● EXERCISE OBJECTIVE
Pictures are to be left out, and every entry repeated exactly.
MATERIAL SUPPLIED Start Marker
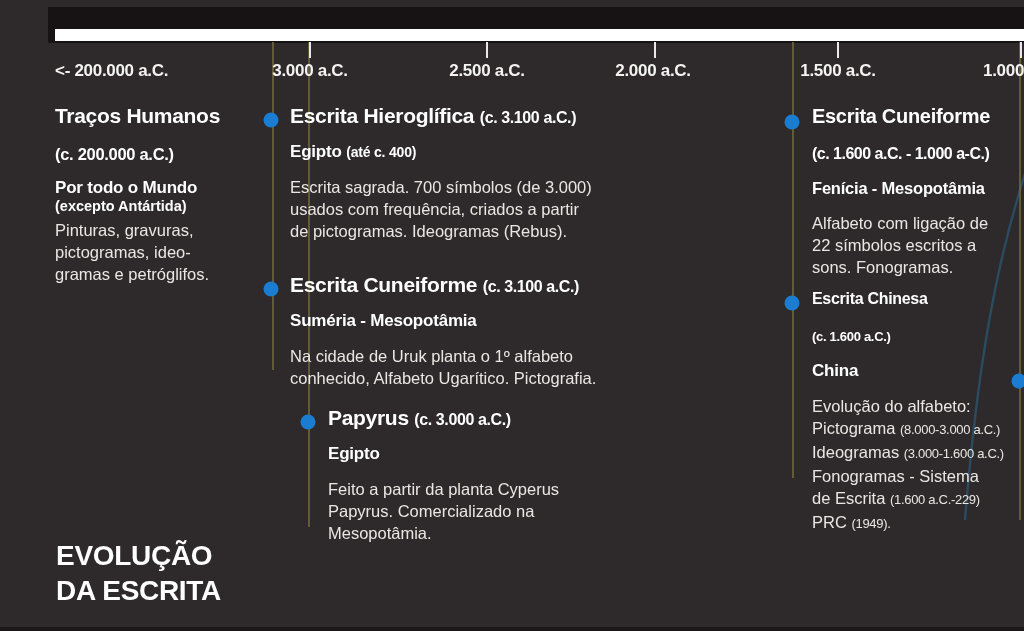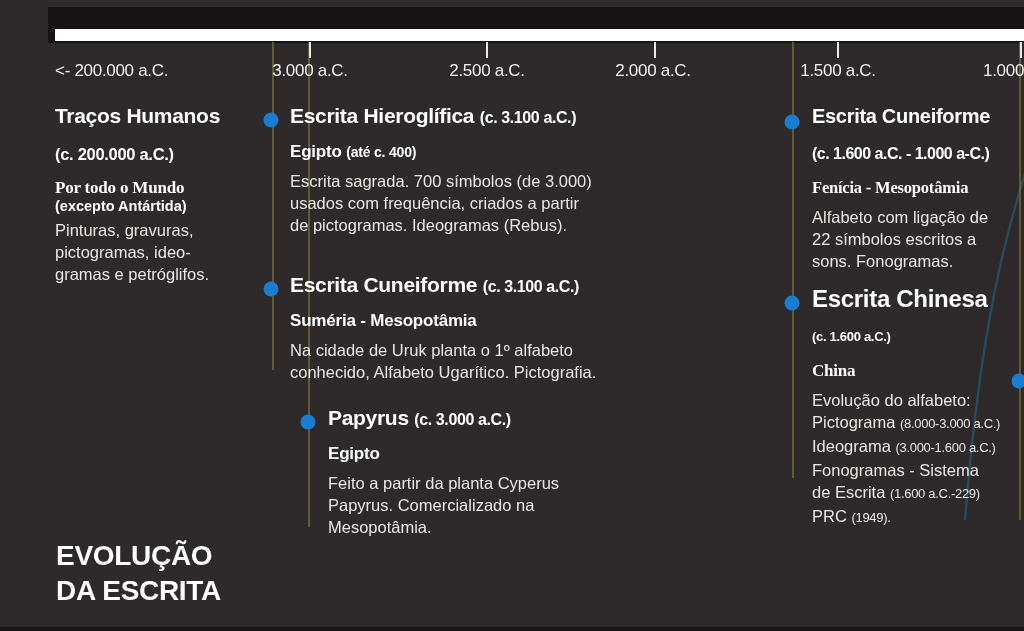"<- 200.000 a.C." .tl-label { font-weight: normal -> bold }
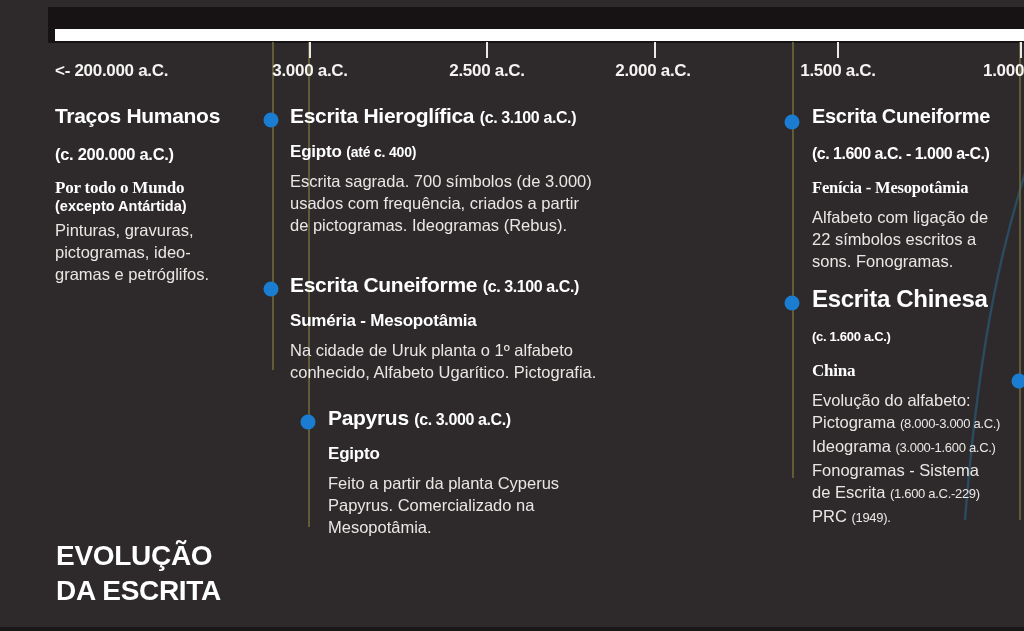"Por todo o Mundo" .mt14 { font-family: Liberation Serif, serif -> none }
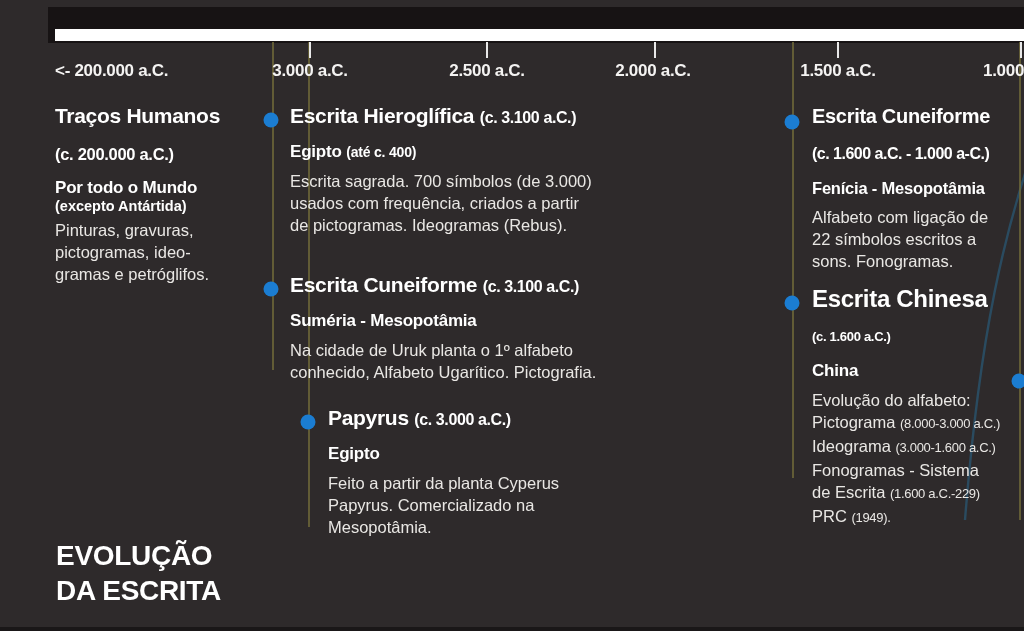"Escrita sagrada. 700 símbolos (de" .mt2 { margin-top: 8px -> 14px }
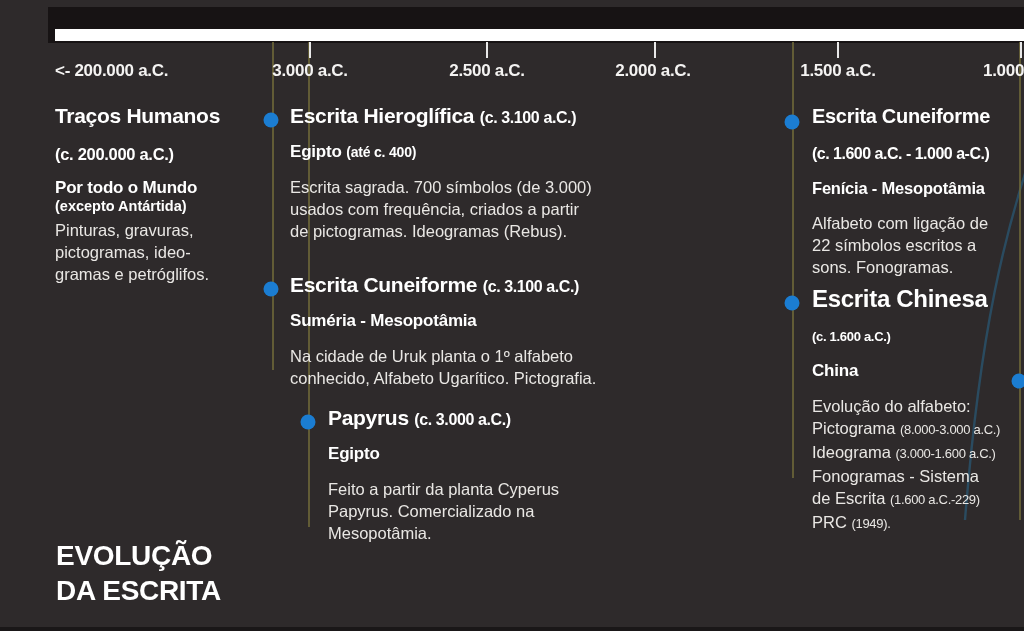"Escrita Chinesa" div.h1 { font-size: 24px -> 16px }
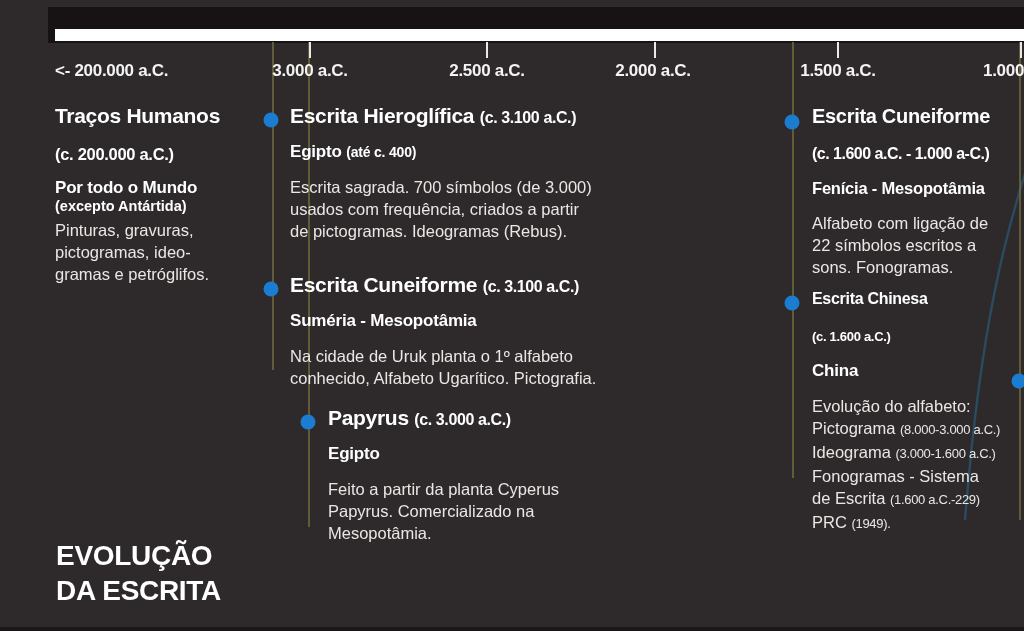"Ideograma" span { text: Ideograma -> Ideogramas }
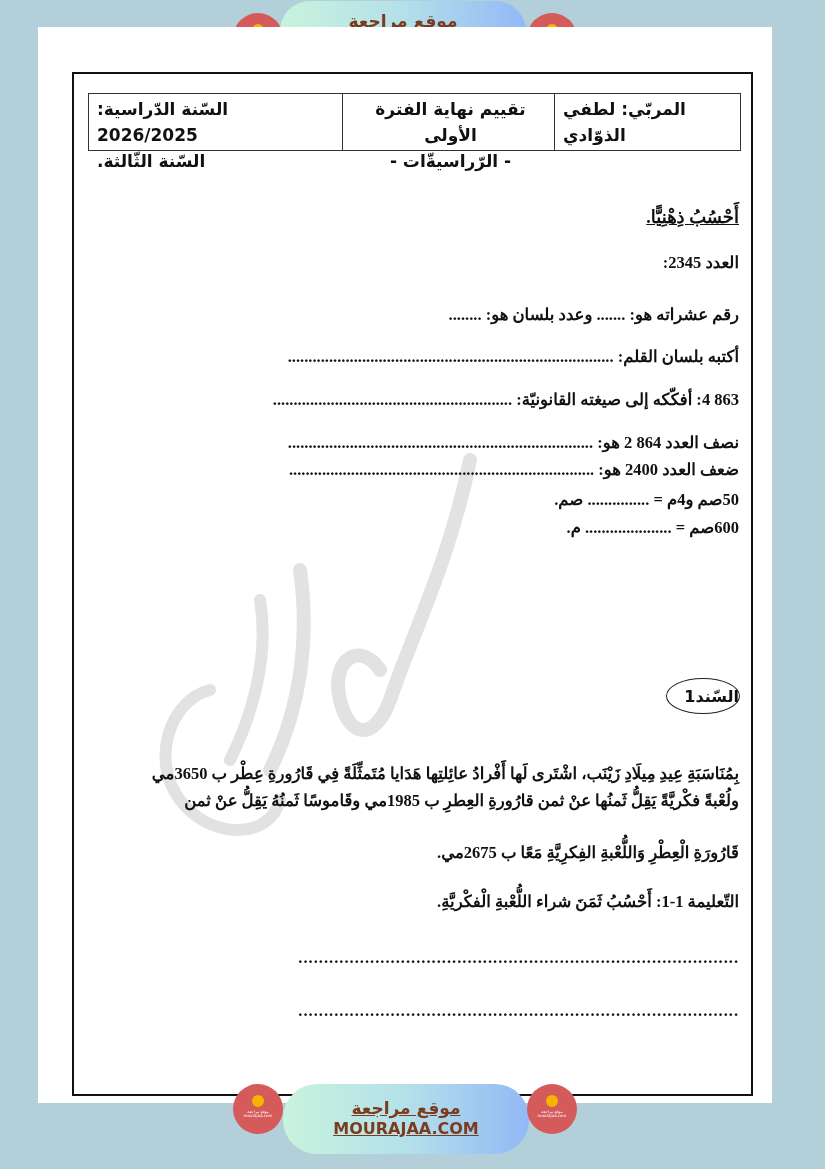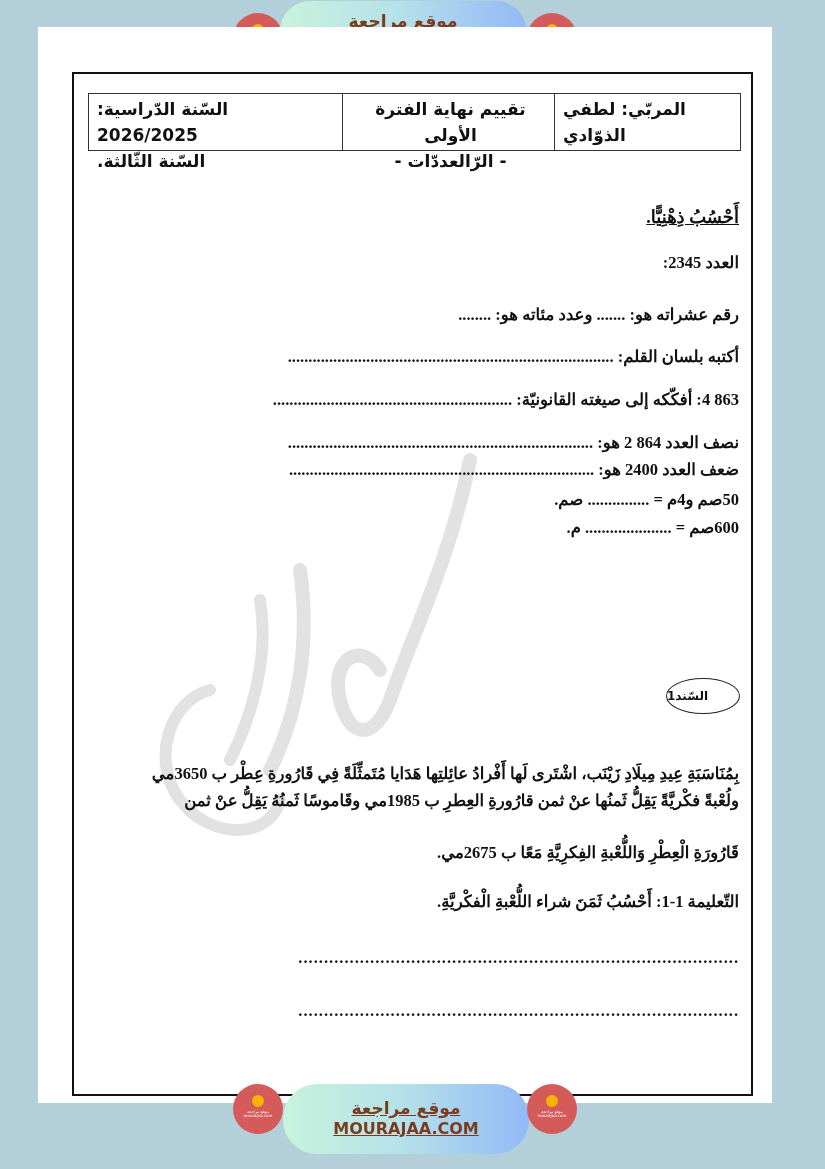"- الرّالعددّات -" div { text: الرّالعددّات -> الرّراسيةّات }
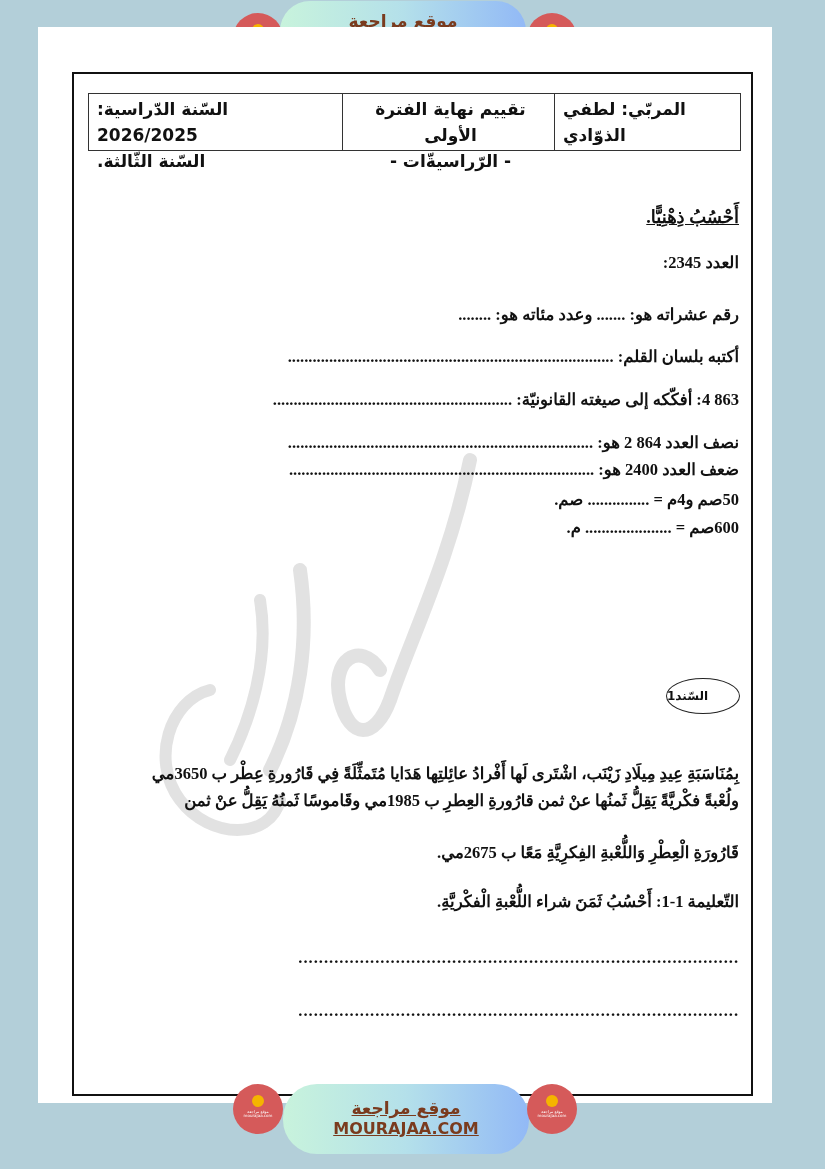"رقم عشراته هو: ....... وعدد" div.line { text: مئاته -> بلسان }
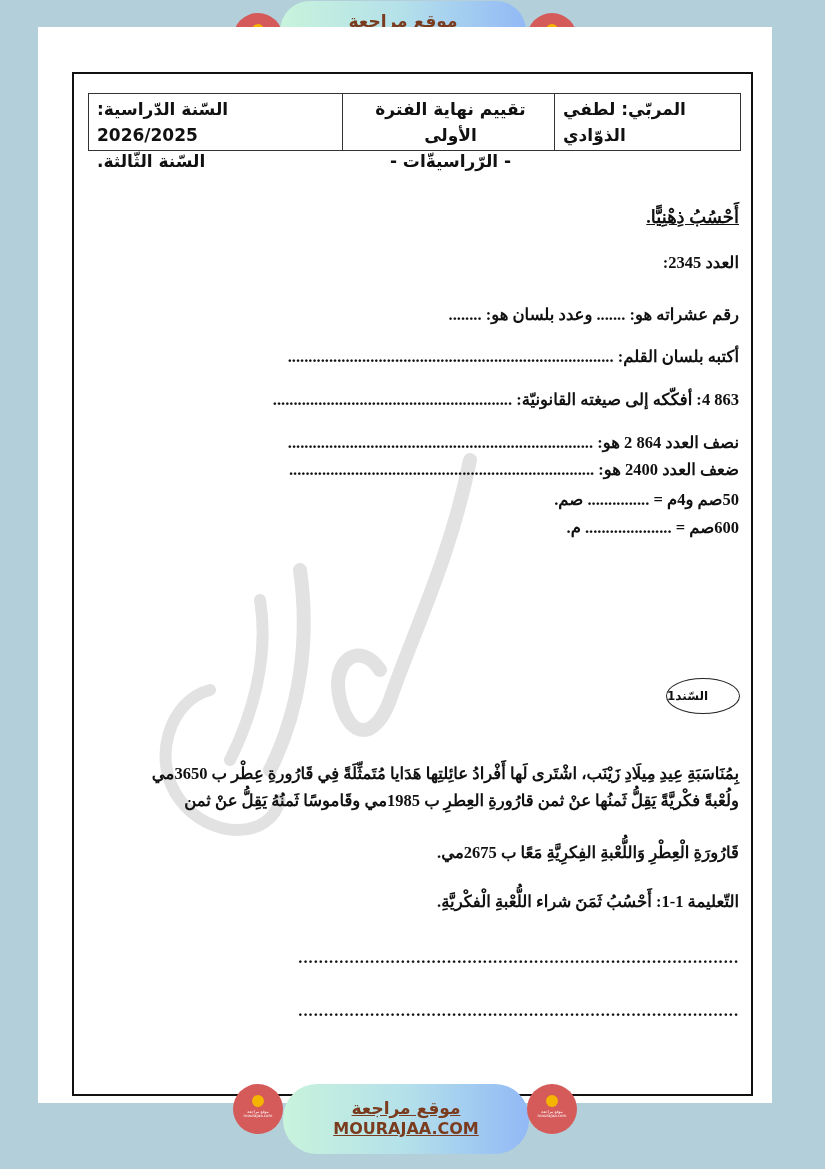"السّند1" .badge-oval { font-size: 12px -> 16px; justify-content: flex-end -> flex-start }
MATERIAL SUPPLIED End Marker
● FINISHED EXERCISE
"<- 200.000 a.C." .tl-label { font-weight: normal -> bold }
"Por todo o Mundo" .mt14 { font-family: Liberation Serif, serif -> none }
"Escrita sagrada. 700 símbolos (de" .mt2 { margin-top: 8px -> 14px }
"Escrita Chinesa" div.h1 { font-size: 24px -> 16px }
"Ideograma" span { text: Ideograma -> Ideogramas }
"- الرّالعددّات -" div { text: الرّالعددّات -> الرّراسيةّات }
"رقم عشراته هو: ....... وعدد" div.line { text: مئاته -> بلسان }
"السّند1" .badge-oval { font-size: 12px -> 16px; justify-content: flex-end -> flex-start }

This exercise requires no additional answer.